## [PROBLEM]
In the records below, take the line containing "- Second, she is beautiful." and every line following it, and write them out exactly.

(Change listing data)
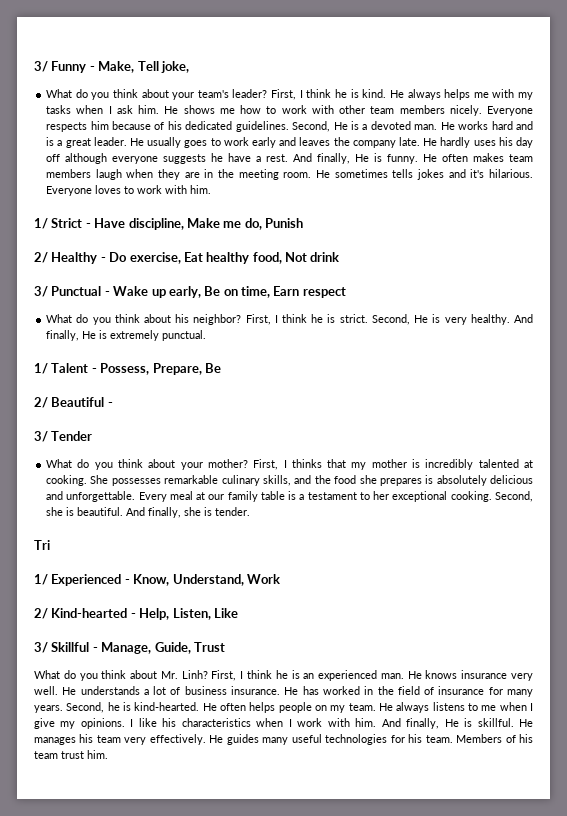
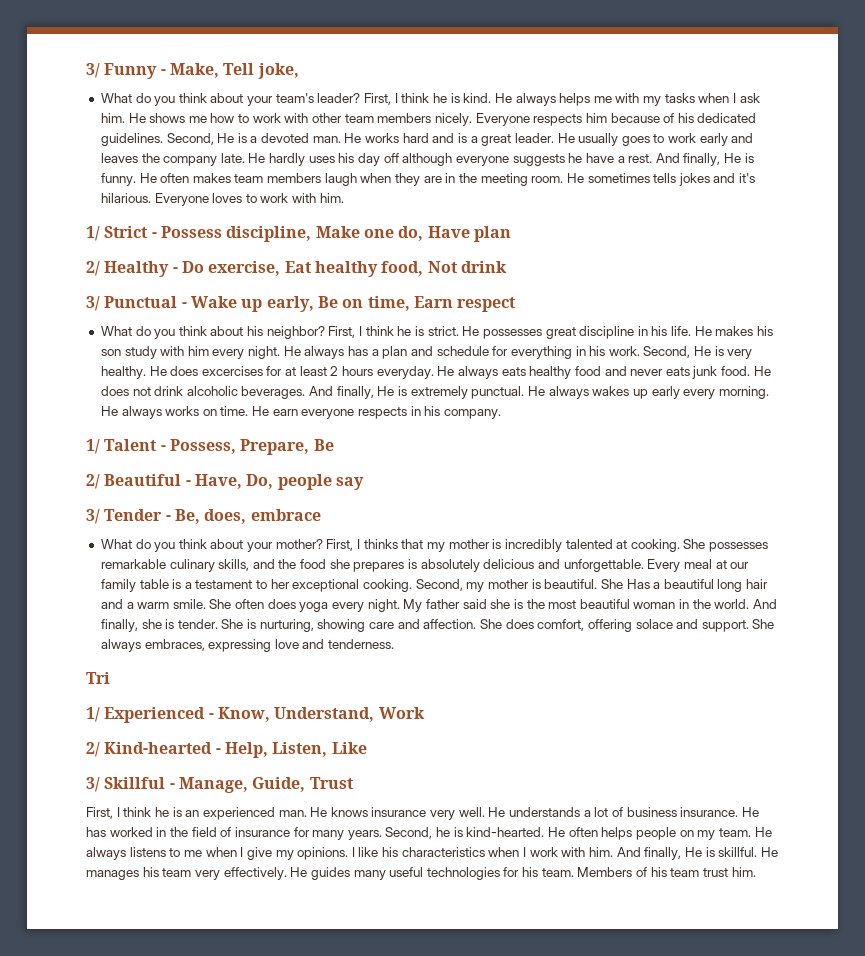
- 1/ Strict - Have discipline, Make me do, Punish
+ 1/ Strict - Possess discipline, Make one do, Have plan
+ He possesses great discipline in his life. He makes his son study with him every night. He always has a plan and schedule for everything in his work.
+ He does excercises for at least 2 hours everyday. He always eats healthy food and never eats junk food. He does not drink alcoholic beverages.
+ He always wakes up early every morning. He always works on time. He earn everyone respects in his company.
- 2/ Beautiful -
- 3/ Tender
+ 2/ Beautiful - Have, Do, people say
+ 3/ Tender - Be, does, embrace
- Second, she is beautiful.
+ Second, my mother is beautiful. She Has a beautiful long hair and a warm smile. She often does yoga every night. My father said she is the most beautiful woman in the world.
+ She is nurturing, showing care and affection. She does comfort, offering solace and support. She always embraces, expressing love and tenderness.
- What do you think about Mr. Linh?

## [ANSWER FOR THIS EXERCISE]
- Second, she is beautiful.
+ Second, my mother is beautiful. She Has a beautiful long hair and a warm smile. She often does yoga every night. My father said she is the most beautiful woman in the world.
+ She is nurturing, showing care and affection. She does comfort, offering solace and support. She always embraces, expressing love and tenderness.
- What do you think about Mr. Linh?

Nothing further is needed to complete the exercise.